Ah, thanks. Now to go look up what these are 8-)

> Also in the case where you have a
> http://www.some.where/dir/page.html
> URL you could try asking for the truncated
> http://www.some.where/dir
> page and see where the server redirects you to. Again it can only be
> corroborative evidence...

I just tried our main server (Apache 1.0.5 [1]) with the following URL:

http://www.armigeron.com/people/spc

And got a redirect back for

http://www.armigeron.com/people/spc/

I then tried:

http://attache.armigeron.com/people/spc

And got a redirect back for

http://www.armigeron.com/people/spc/

Not too bad. Won't really help for stuff like:

http://www.armigeron.com/people/spc/
http://www.armigeron.com/people/spc/index.html

But at least it might lead me to the actual correct host to use.
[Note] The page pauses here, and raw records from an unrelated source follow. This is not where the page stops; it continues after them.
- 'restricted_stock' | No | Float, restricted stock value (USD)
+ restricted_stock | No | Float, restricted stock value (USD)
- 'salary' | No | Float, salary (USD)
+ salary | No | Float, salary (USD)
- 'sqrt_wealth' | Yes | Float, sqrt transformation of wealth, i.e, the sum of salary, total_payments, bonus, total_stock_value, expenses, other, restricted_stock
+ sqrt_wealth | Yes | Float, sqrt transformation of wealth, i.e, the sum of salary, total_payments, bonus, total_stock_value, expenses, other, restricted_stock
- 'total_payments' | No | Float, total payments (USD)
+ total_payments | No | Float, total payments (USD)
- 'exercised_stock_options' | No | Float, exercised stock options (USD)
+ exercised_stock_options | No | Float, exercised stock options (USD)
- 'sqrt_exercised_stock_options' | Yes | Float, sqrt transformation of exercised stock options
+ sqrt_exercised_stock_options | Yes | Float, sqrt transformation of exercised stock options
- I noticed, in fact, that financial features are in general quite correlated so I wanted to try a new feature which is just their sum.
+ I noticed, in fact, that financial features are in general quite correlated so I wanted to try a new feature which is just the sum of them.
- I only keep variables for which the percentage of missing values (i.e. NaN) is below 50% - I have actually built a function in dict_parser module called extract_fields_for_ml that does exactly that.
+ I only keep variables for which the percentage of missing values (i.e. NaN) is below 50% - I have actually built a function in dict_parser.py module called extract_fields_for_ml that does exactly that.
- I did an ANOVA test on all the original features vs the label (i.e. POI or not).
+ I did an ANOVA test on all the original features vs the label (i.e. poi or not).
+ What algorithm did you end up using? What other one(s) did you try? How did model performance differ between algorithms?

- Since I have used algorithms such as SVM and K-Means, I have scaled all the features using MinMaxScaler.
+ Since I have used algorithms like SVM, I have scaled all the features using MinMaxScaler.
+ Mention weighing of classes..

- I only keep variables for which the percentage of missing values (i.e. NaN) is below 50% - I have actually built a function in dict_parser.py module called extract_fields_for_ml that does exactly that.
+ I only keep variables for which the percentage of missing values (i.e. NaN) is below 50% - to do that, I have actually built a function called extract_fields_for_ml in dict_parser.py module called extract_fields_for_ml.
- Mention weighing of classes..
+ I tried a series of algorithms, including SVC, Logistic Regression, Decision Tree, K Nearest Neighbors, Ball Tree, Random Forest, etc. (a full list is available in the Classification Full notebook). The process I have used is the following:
> Add to your list the IP address as well - I've had engines index part of
> my site under IP address as someone used the IP to link to it instead of
> the FQDN.

I'd probably do a reverse name lookup on the IP address, then go from
there. If the name doesn't resolve, then discard the URL.

> Watch out for AOL who seems to have case independent names in the 'file'
> part.
>
Now this I didn't know (now why did they go and do a stupid thing like
that?). I was planning on keeping individual server records (for things
like robots.txt, last time visited, etc) so I guess it shouldn't be too hard
to figure out if a web server has case insensitive filenames or not.

Another idea I had (and it was just an idea) was to have my robot send a
message to the web master at a site (if an address can be found - postmaster
as a last resort) giving the location of the robots.txt specification if a
robots.txt file was not found (404), plus a small file they can use:

-----------
# for more info, check out http://www...
User-agent: *
Disallow:
-----------

But ONCE (or maybe, once every six months or so). If robots.txt is found,
then no message is ever sent.

-spc (At least then, more web masters would hear of the concept ... )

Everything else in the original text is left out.